(Records from a data source)
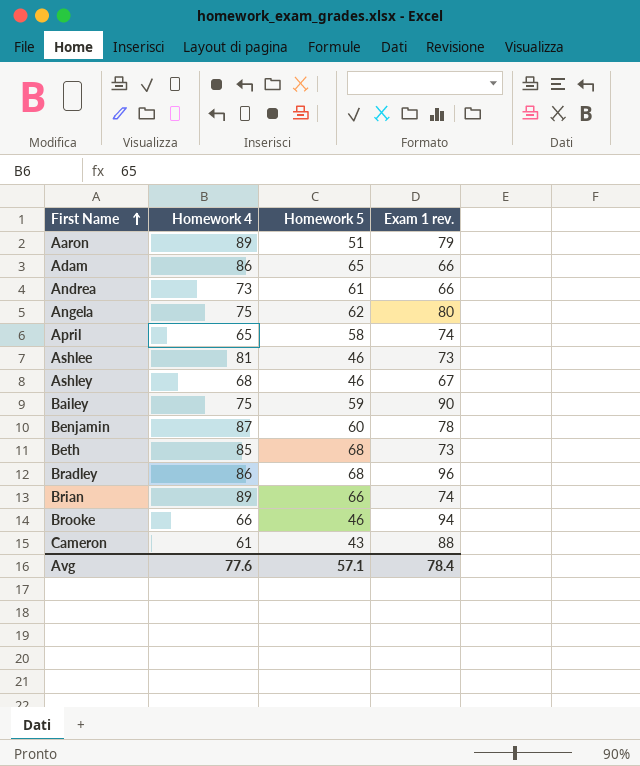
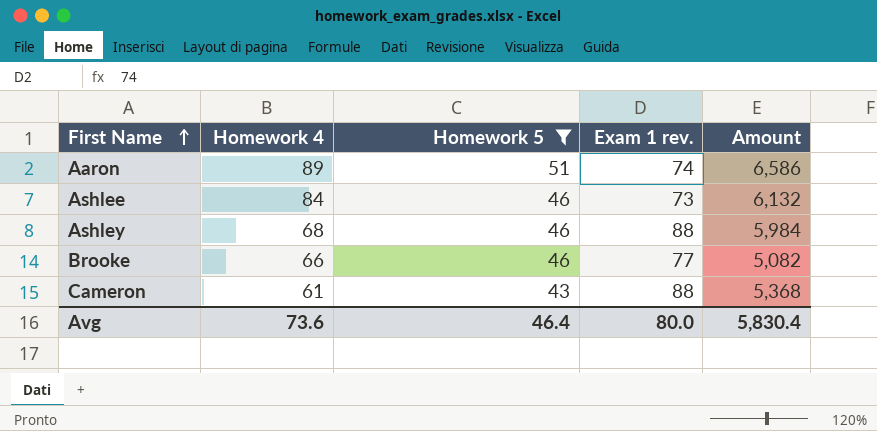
filter: none -> Homework 5 <= 51
column Amount | formula: none -> [Homework 4] * [Exam 1 rev.]
Aaron | Exam 1 rev.: 79 -> 74
Ashlee | Homework 4: 81 -> 84
Ashley | Exam 1 rev.: 67 -> 88
Brooke | Exam 1 rev.: 94 -> 77
Avg | Homework 4: 77.6 -> 73.6
Avg | Homework 5: 57.1 -> 46.4
Avg | Exam 1 rev.: 78.4 -> 80.0

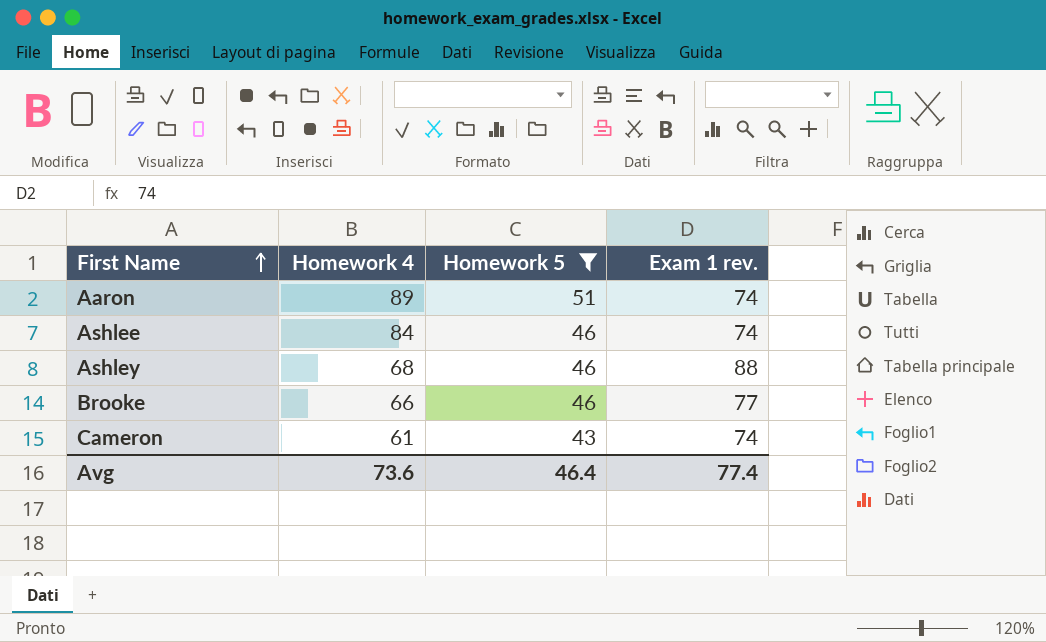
column Amount | formula: [Homework 4] * [Exam 1 rev.] -> none
Ashlee | Exam 1 rev.: 73 -> 74
Cameron | Exam 1 rev.: 88 -> 74
Avg | Exam 1 rev.: 80.0 -> 77.4

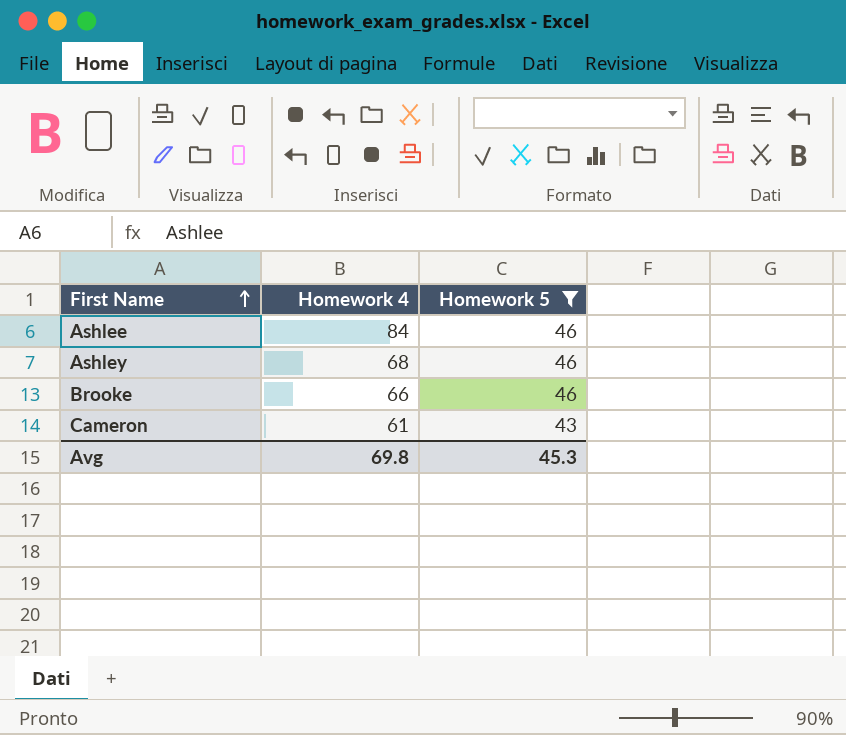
column Exam 1 rev. | position: 4 -> none
row Aaron: 89 | 51 | 74 -> none
Avg | Homework 4: 73.6 -> 69.8
Avg | Homework 5: 46.4 -> 45.3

### Exercise goal
Repeat only the lines from the one holding "Avg | Exam 1 rev.: 80.0 -> 77.4" through the last line of the data, inclusive. Keep the pictures out.

### Task result
Avg | Exam 1 rev.: 80.0 -> 77.4

column Exam 1 rev. | position: 4 -> none
row Aaron: 89 | 51 | 74 -> none
Avg | Homework 4: 73.6 -> 69.8
Avg | Homework 5: 46.4 -> 45.3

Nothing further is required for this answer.